By default, ADQM applies the compression method defined in the server configuration to columns of MergeTree tables. You can change the default compression settings in the Data compression section on the configuration page of the ADQMDB service. This section becomes visible when the Show advanced option is enabled. To access and apply configuration parameters, turn on the Data compression switch.

Set up server-level data compression settings for MergeTree tables

After you have defined the data compression parameters, click Save and run the Reconfig and restart action for the ADQMDB service.

NOTE

Changing the default compression settings does not affect existing tables.

At the column level

You can also set up the compression method for each column separately in the CREATE TABLE query using the CODEC clause:

CREATE TABLE <table_name>
(   <column_name1> <data_type1> CODEC(<compression_codec1>) [...],
    <column_name2> <data_type2> CODEC(<compression_codec2>) [...],
    ...)
ENGINE = MergeTree()
...;

If the Default codec is assigned to a column (CODEC(Default)) or no codec is specified, the default compression algorithm set at the server level is used.

Codecs can be combined sequentially — for example, when using a specialized codec to prepare data for more efficient compression by a general-purpose codec (CODEC(Delta, ZSTD)).

For an existing table, you can change the compression codec of a column using the following query:

ALTER TABLE <table_name> MODIFY COLUMN <column_name> CODEC(<new_compression_codec>);

General recommendations

There are some recommendations on how to get the maximum performance when using data compression:

Choose the most suitable compression algorithm for a specific task, taking into account the type and characteristics of your data (if known).
When specifying a compression level, remember that the bigger that value is — the more (but slower) the compression is.

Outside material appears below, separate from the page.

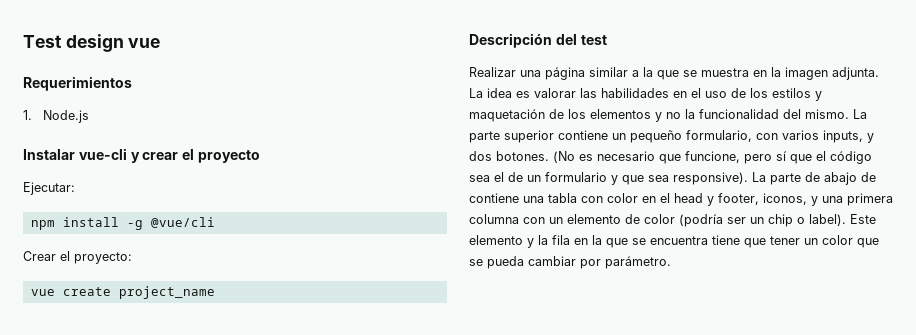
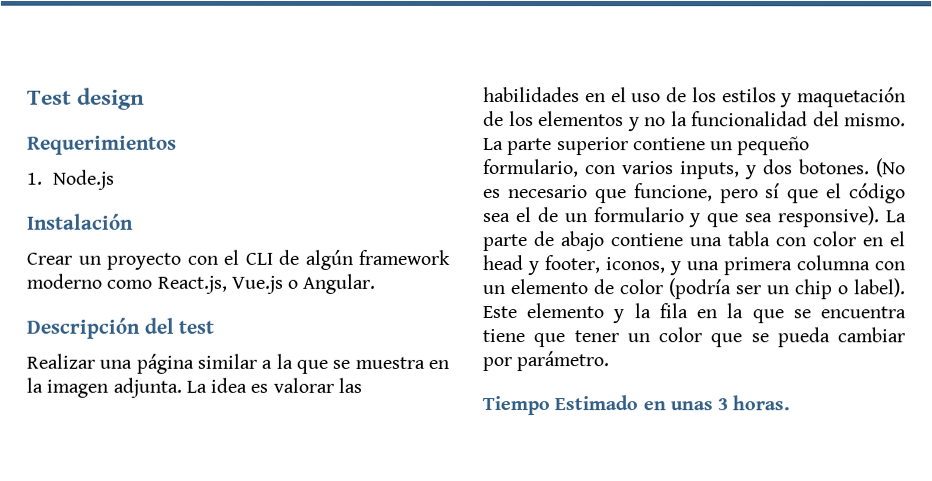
[128,38,161,48] vue -> (146, 98) none
[23,148,260,163] [23,182,75,195] [30,217,215,230] [23,251,132,264] [30,286,215,299] Instalar vue-cli y crear el proyecto // Ejecutar: // npm install -g @vue/cli // Crear el proyecto: // vue create project_name -> [27,213,134,230] [26,249,450,270] [26,273,376,294] Instalación // Crear un proyecto con el CLI de algún framework moderno como React.js, Vue.js o Angular.
[861,172,876,182] de -> (605, 241) none
(671, 262) none -> [482,395,791,416] // Tiempo Estimado en unas 3 horas.

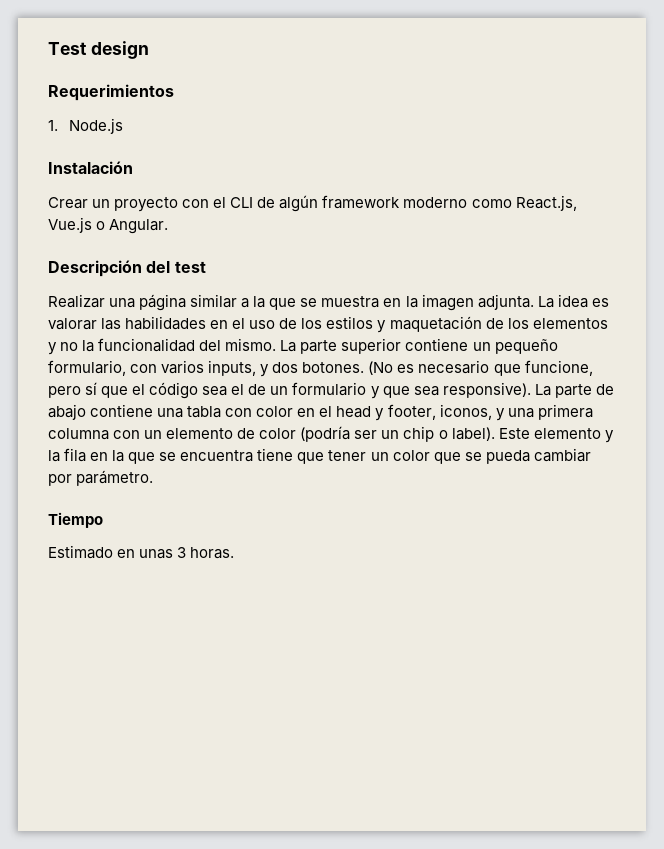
(550, 406) none -> (103, 520) //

In fact, data compression allows you to improve I/O performance and reduce data size at the expense of CPU. Try to find the optimal settings — to avoid long compression times or slow scan rates.
The final performance of compressed append-optimized tables depends on many factors, such as hardware, query tuning parameters, etc. You should perform comparison testing to determine whether data compression is useful in your environment.

TIP

It is recommended to always balance between the available CPU resources and the required compression speed.

Example

Create a MergeTree table with Int64 and Float64 columns using the LZ4 and ZSTD data compression codecs in combination with various specialized codecs for preprocessing data:

CREATE TABLE compression_test (
    n Int32,
    i64 Int64 DEFAULT n CODEC(NONE),
    i64_lz4 Int64 DEFAULT n CODEC(LZ4),
    i64_delta_lz4 Int64 DEFAULT n CODEC(Delta, LZ4),
    i64_doubledelta_lz4 Int64 DEFAULT n CODEC(DoubleDelta, LZ4),
    i64_t64_lz4 Int64 DEFAULT n CODEC(T64, LZ4),
    i64_zstd Int64 DEFAULT n CODEC(ZSTD),
    i64_delta_zstd Int64 DEFAULT n CODEC(Delta, ZSTD),
    i64_doubledelta_zstd Int64 DEFAULT n CODEC(DoubleDelta, ZSTD),
    i64_t64_zstd Int64 DEFAULT n CODEC(T64, ZSTD),
    f64 Float64 DEFAULT n CODEC(NONE),
    f64_lz4 Float64 DEFAULT n CODEC(LZ4),
    f64_delta_lz4 Float64 DEFAULT n CODEC(Delta, LZ4),
    f64_doubledelta_lz4 Float64 DEFAULT n CODEC(DoubleDelta, LZ4),
    f64_gorilla_lz4 Float64 DEFAULT n CODEC(Gorilla, LZ4),
    f64_fpc_lz4 Float64 DEFAULT n CODEC(FPC, LZ4),
    f64_zstd Float64 DEFAULT n CODEC(ZSTD),
    f64_delta_zstd Float64 DEFAULT n CODEC(Delta, ZSTD),
    f64_doubledelta_zstd Float64 DEFAULT n CODEC(DoubleDelta, ZSTD),
    f64_gorilla_zstd Float64 DEFAULT n CODEC(Gorilla, ZSTD),
    f64_fpc_zstd Float64 DEFAULT n CODEC(FPC, ZSTD))
Engine = MergeTree()
ORDER BY tuple();

Generate test data for the table (1 million rows) so that each column contains a monotonic sequence of values with random increment:

INSERT INTO compression_test (n) SELECT number*1000+(rand()%100) FROM numbers(1000000);

Use the system.columns system table to view the size of compressed and uncompressed data in each column and column compression codecs:

SELECT
    name,
    type,
    formatReadableSize(data_uncompressed_bytes) AS uncompressed,
    formatReadableSize(data_compressed_bytes) AS compressed,
    round(data_uncompressed_bytes / data_compressed_bytes, 2) AS ratio,
compression_codec codec
FROM system.columns
WHERE table = 'compression_test' AND name != 'n';

The result of this testing shows that specialized codecs can significantly affect the level of data compression by general-purpose codecs, depending on a column data type. For example, for the Int64 type, both algorithms (LZ4 and ZSTD) provide good compression together with the DoubleDelta codec, and for the Float64 type — ZSTD together with Delta or FPC.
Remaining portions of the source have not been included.